Monday, November 29, 2004

Light bloggin'

Another week with very little worth blogging in my life. I went home for Thanksgiving weekend, saw my parents and brother, and some friends. When I got back, there was a present waiting for me: a wireless router. I signed up for a new one-year commitment on my Verizon DSL service and got a $5 per month break, and a new 802.11b/g router for free. Not a bad deal, considering the router was something I had been planning to buy for myself anyway. Too bad I ran out my laptop's batteries following my fantasy teams over the weekend and left my charger at work on Wednesday. Now I've got to wait until tomorrow to really give it a whirl.

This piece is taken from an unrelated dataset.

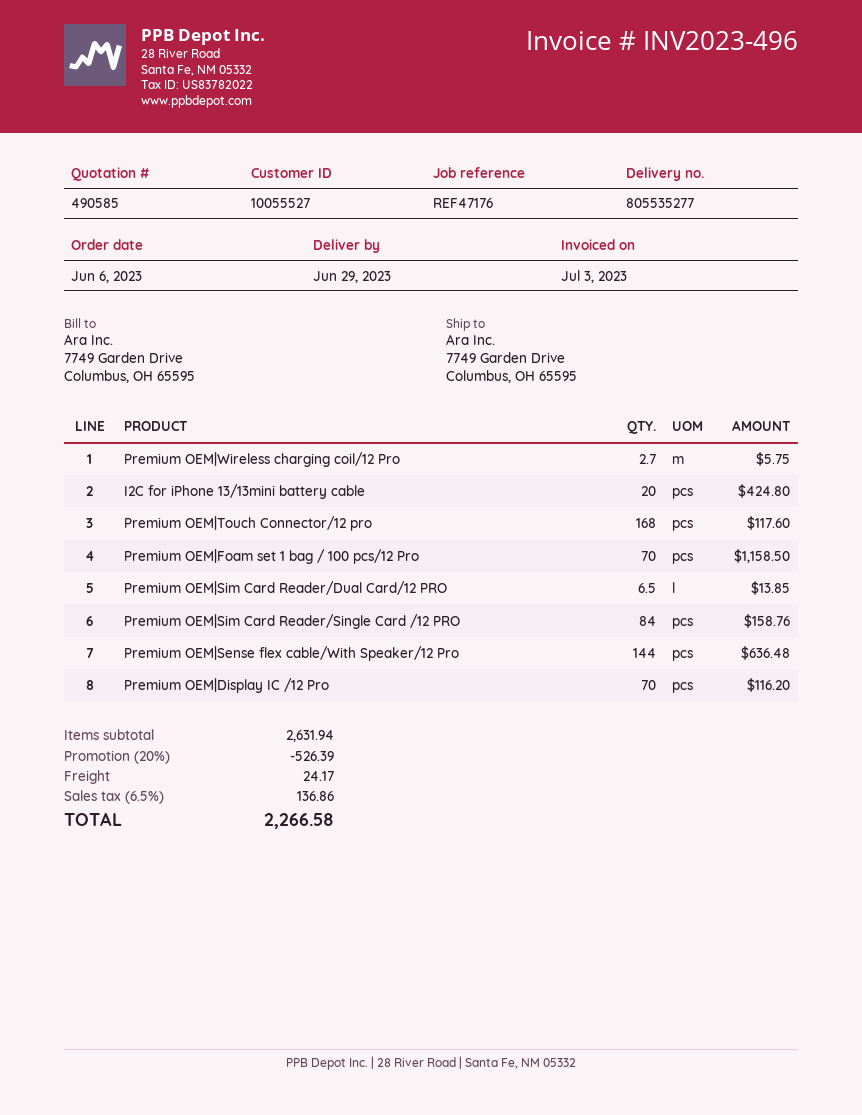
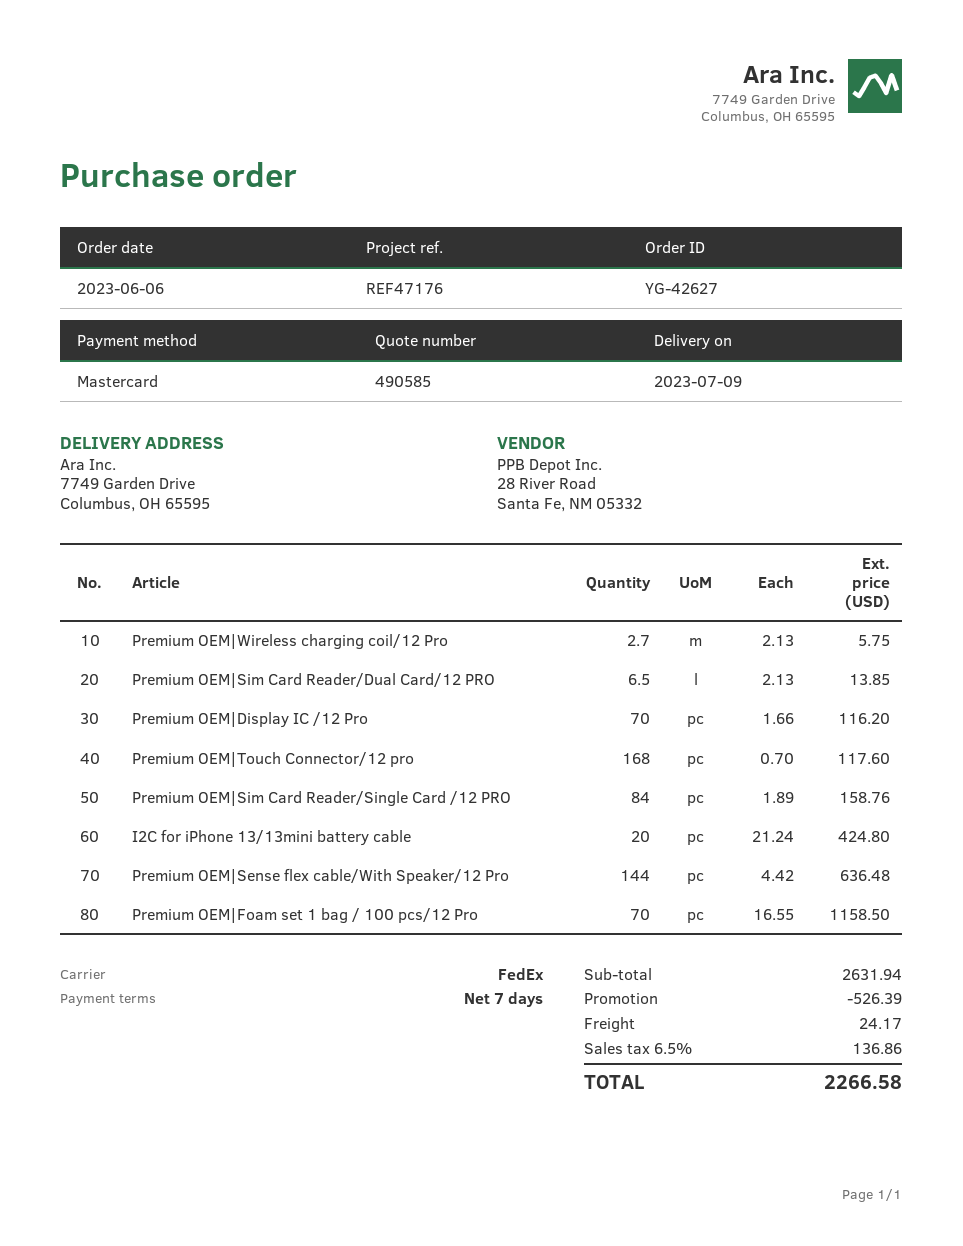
delivery date: 2023-06-29 -> 2023-07-09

Saturday, November 20, 2004

Signs of the Apocalypse, Part II

Execution video for sale

Just what the world needed...snuff films, available in a video store near you. I don't care that the producers claim it's to "counter Fahrenheit 9/11" or any such bullshit. This is just sick--making a fast buck off other people's suffering, death, and grief. After all, despite all their claims of nobility, I didn't see any mention that one thin dime of the money they're making selling this crap is going to the victims' families, armed forces/veterans support groups, or any other worthy cause. This is just another get-rich-quick scheme that happens to be spun in anti-Michael Moore silk.

Thursday, November 18, 2004

Signs of the Apocalypse, Part I

As I get ready for work in the morning, I nearly always watch Fox and Friends on the Fox News Channel. As I was coming out of the shower this morning, the guest was NL Cy Young winner Roger Clemens. But he wasn't there to talk about baseball--oh no. He was there to talk about his commercial for the newly merged AT&T/Cingular Wireless company. Oh, and to plug the fact that most of his relatives were going to be getting some sort of Cingular "Razor" phone for Christmas this year. Are you really that hard up for cash, Rocket?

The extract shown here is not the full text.